__EXERCISE PROMPT__:
Scan the entries below for lines holding "Построим". Give the number of such lines alone.

START DATA EXTRACTS

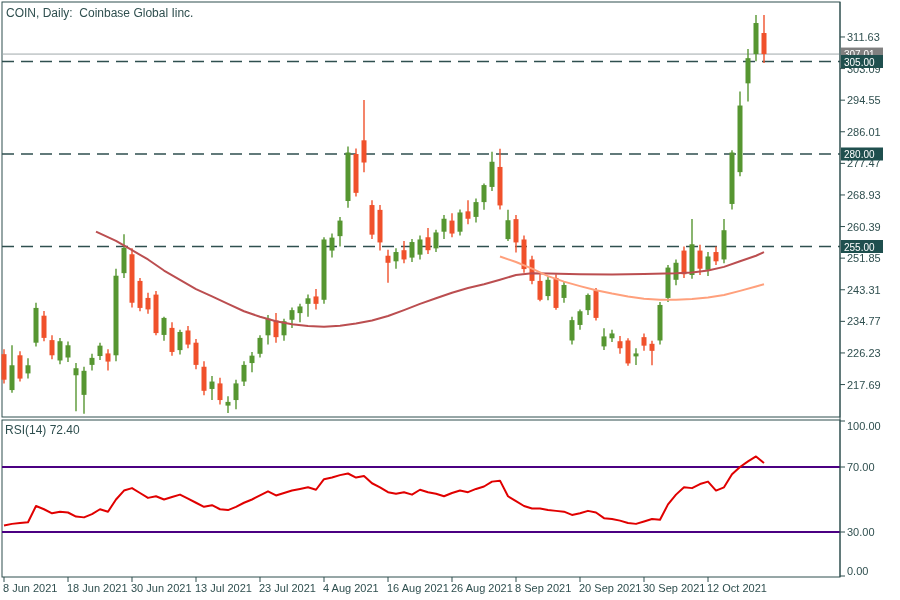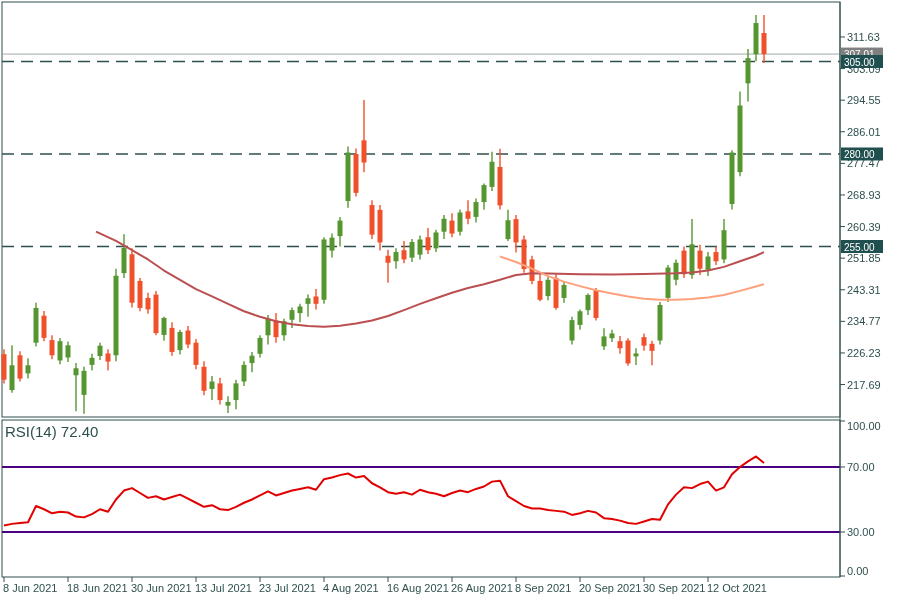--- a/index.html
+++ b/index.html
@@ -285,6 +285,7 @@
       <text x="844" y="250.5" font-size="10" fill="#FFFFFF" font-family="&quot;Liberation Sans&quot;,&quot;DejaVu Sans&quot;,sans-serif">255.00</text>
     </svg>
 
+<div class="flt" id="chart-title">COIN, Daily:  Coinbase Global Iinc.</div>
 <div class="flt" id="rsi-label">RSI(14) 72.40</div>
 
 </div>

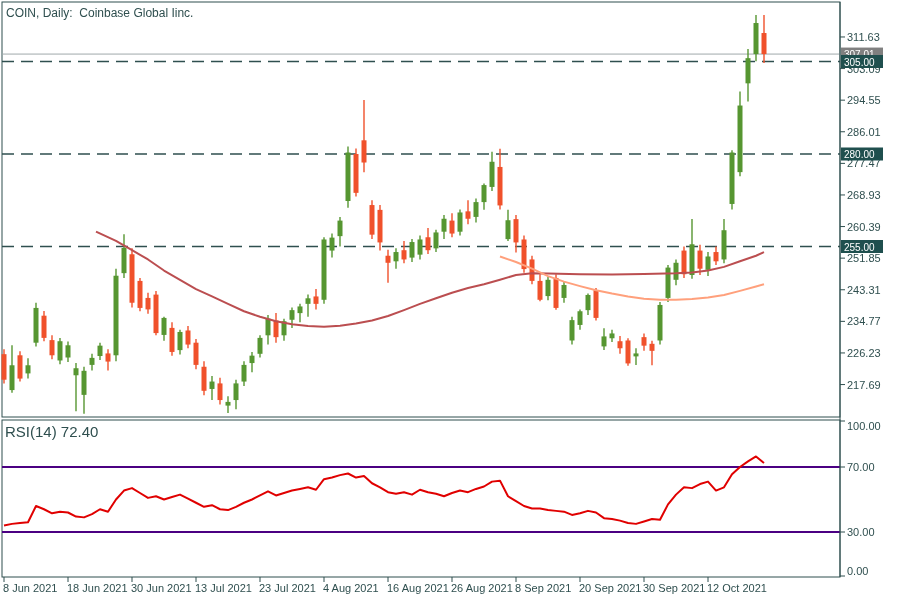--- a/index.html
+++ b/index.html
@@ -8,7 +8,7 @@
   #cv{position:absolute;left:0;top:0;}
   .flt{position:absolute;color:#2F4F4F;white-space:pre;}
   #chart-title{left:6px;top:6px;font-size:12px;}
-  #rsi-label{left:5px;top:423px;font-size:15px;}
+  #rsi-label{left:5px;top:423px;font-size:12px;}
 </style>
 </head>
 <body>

END DATA EXTRACTS
START DATA EXTRACTS

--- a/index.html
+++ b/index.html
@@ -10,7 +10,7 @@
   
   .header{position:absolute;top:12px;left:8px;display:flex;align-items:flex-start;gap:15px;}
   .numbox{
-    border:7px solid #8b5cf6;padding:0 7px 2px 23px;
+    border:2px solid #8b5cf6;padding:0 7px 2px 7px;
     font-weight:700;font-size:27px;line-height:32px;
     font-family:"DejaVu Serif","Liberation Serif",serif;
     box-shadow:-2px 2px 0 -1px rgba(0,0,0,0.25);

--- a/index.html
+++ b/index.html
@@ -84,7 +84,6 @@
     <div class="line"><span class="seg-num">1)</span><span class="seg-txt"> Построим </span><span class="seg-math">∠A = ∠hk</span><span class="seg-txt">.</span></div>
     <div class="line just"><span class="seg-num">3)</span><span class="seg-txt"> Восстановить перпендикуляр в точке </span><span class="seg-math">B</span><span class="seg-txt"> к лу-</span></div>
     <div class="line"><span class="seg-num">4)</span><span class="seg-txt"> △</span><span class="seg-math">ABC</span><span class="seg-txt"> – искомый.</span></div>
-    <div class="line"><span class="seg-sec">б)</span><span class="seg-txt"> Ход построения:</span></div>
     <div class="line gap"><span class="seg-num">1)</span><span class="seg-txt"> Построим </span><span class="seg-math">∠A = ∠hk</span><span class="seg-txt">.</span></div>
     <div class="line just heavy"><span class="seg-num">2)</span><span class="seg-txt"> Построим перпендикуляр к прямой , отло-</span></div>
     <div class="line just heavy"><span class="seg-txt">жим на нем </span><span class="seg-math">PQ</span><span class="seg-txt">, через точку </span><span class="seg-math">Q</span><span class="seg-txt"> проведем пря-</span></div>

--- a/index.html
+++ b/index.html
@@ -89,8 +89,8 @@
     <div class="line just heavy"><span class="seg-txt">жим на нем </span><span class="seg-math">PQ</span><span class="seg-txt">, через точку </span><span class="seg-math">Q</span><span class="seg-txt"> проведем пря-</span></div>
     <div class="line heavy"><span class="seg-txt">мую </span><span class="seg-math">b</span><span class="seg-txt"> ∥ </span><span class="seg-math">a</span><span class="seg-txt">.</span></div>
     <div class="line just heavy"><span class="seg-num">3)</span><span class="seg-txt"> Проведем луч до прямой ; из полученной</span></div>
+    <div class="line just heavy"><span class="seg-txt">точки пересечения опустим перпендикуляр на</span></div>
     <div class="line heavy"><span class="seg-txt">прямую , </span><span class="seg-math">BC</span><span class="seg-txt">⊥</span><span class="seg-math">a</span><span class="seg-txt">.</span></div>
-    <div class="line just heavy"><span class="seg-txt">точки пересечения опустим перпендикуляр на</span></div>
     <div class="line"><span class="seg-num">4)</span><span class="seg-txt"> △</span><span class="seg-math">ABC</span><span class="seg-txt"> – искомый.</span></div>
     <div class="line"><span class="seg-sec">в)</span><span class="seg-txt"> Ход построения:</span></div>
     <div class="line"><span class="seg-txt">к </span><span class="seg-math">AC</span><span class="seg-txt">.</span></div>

END DATA EXTRACTS

__SOLUTION FOR THIS PROBLEM__:
3